-- ACTIVITY --
In your copy, repeat the records exactly and leave out the pictures.
----
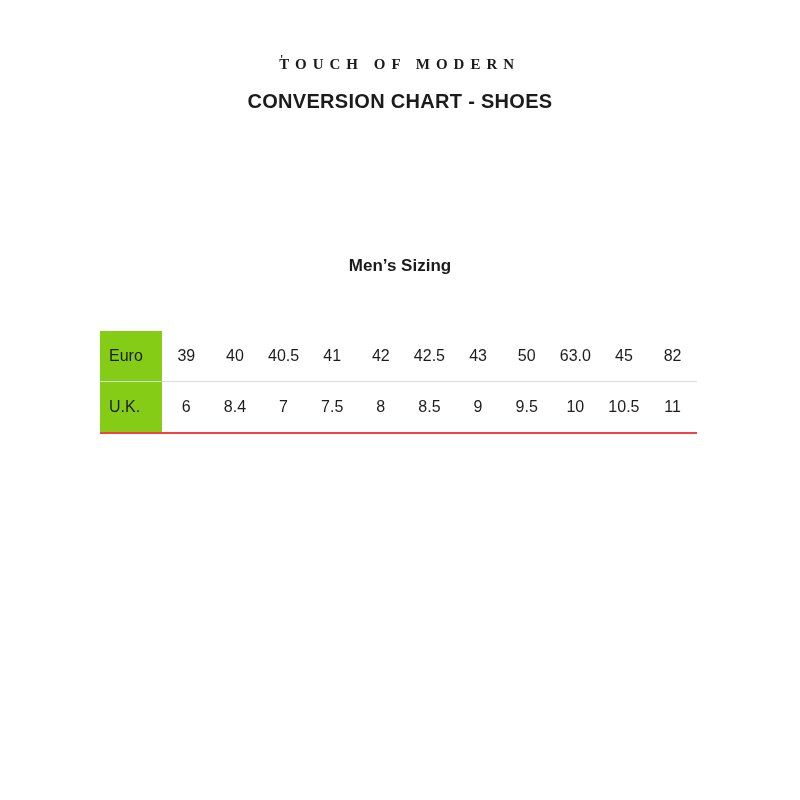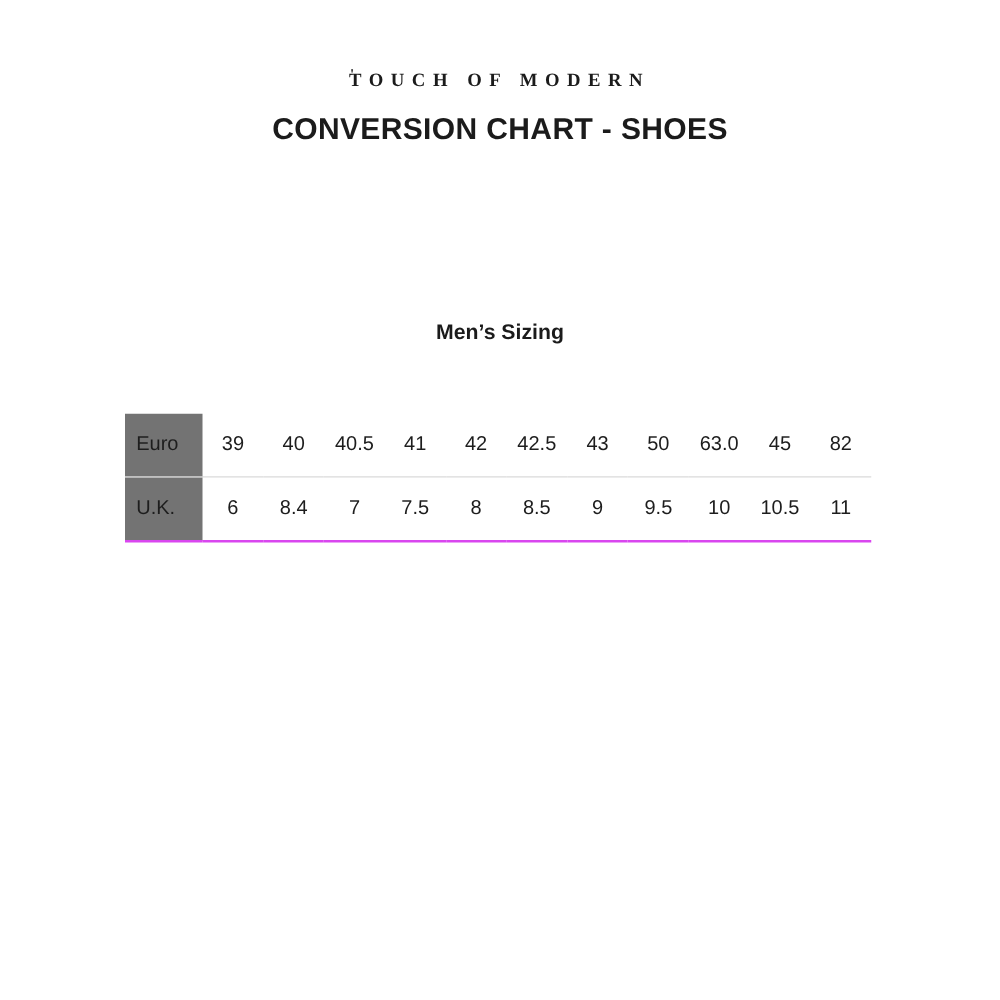--- a/index.html
+++ b/index.html
@@ -46,7 +46,7 @@
     left: 0;
     width: 100%;
     text-align: center;
-    font-size: 24px;
+    font-size: 20px;
     font-weight: 600;
     letter-spacing: 0.3px;
     color: #1b1b1b;

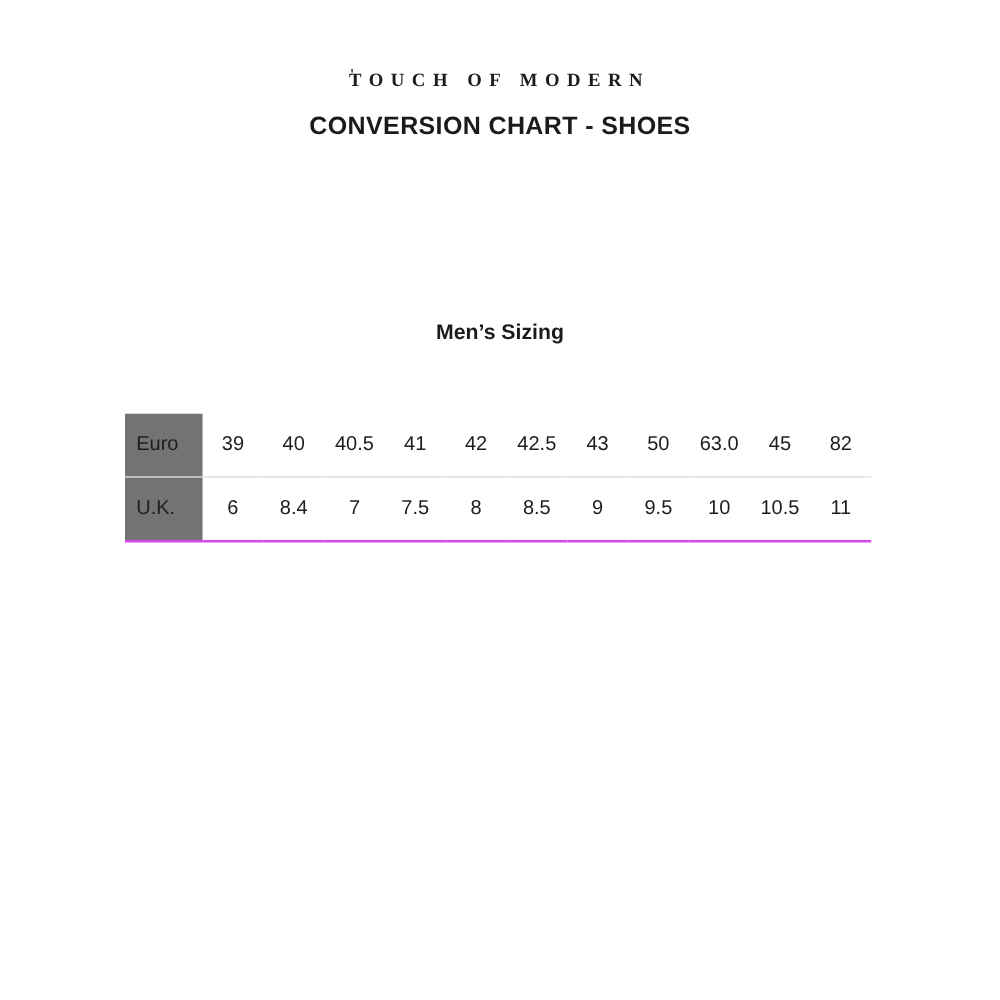--- a/index.html
+++ b/index.html
@@ -97,7 +97,7 @@
   }
   .row-euro td.label-cell,
   .row-uk td.label-cell {
-    background: #737373;
+    background: #84cc16;
   }
 </style>
 </head>

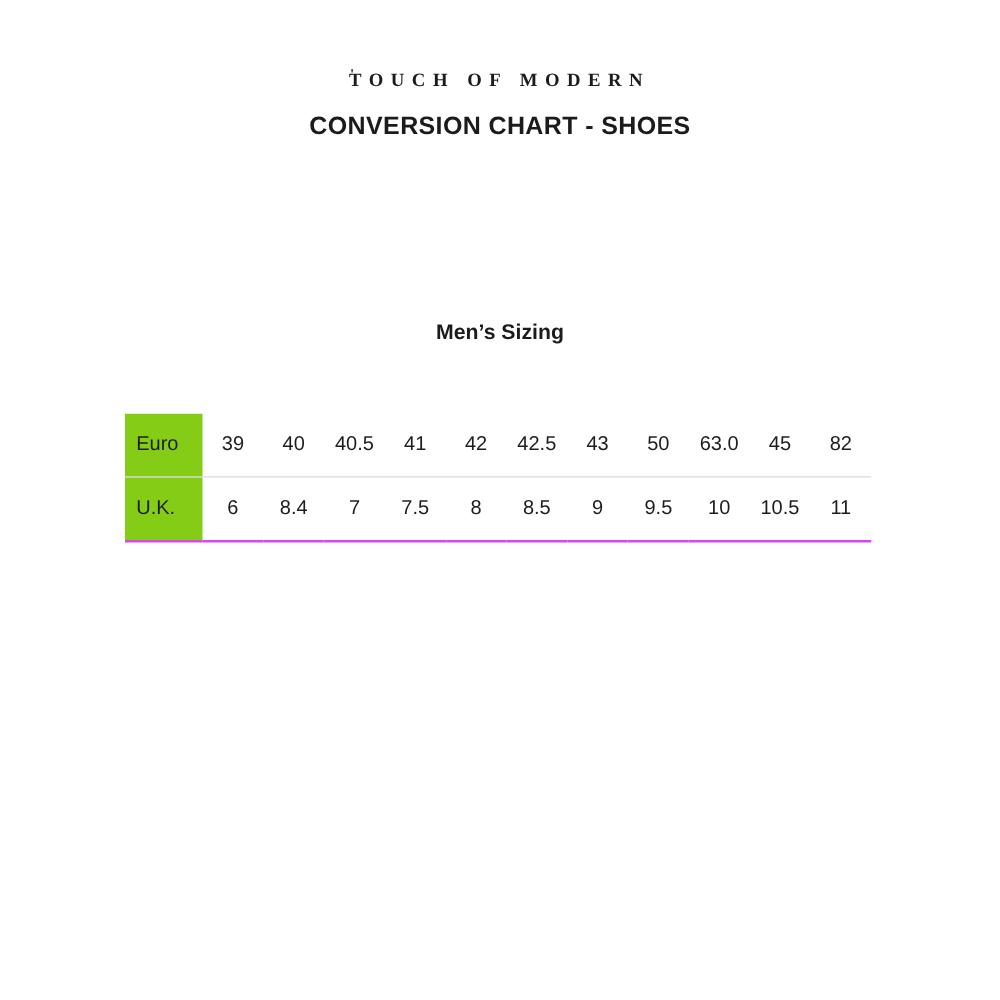--- a/index.html
+++ b/index.html
@@ -89,7 +89,7 @@
 
   .row-us { border-bottom: 2px solid #c9c9c9; }
   .row-euro { border-bottom: 1px solid #dadada; }
-  .row-uk { border-bottom: 2px solid #d946ef; }
+  .row-uk { border-bottom: 2px solid #ef4444; }
 
   .row-us td.value-cell {
     color: var(--us-blue, #2d9cdb);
----
-- ANSWER BOX --
--- a/index.html
+++ b/index.html
@@ -46,7 +46,7 @@
     left: 0;
     width: 100%;
     text-align: center;
-    font-size: 24px;
+    font-size: 20px;
     font-weight: 600;
     letter-spacing: 0.3px;
     color: #1b1b1b;

--- a/index.html
+++ b/index.html
@@ -97,7 +97,7 @@
   }
   .row-euro td.label-cell,
   .row-uk td.label-cell {
-    background: #737373;
+    background: #84cc16;
   }
 </style>
 </head>

--- a/index.html
+++ b/index.html
@@ -89,7 +89,7 @@
 
   .row-us { border-bottom: 2px solid #c9c9c9; }
   .row-euro { border-bottom: 1px solid #dadada; }
-  .row-uk { border-bottom: 2px solid #d946ef; }
+  .row-uk { border-bottom: 2px solid #ef4444; }
 
   .row-us td.value-cell {
     color: var(--us-blue, #2d9cdb);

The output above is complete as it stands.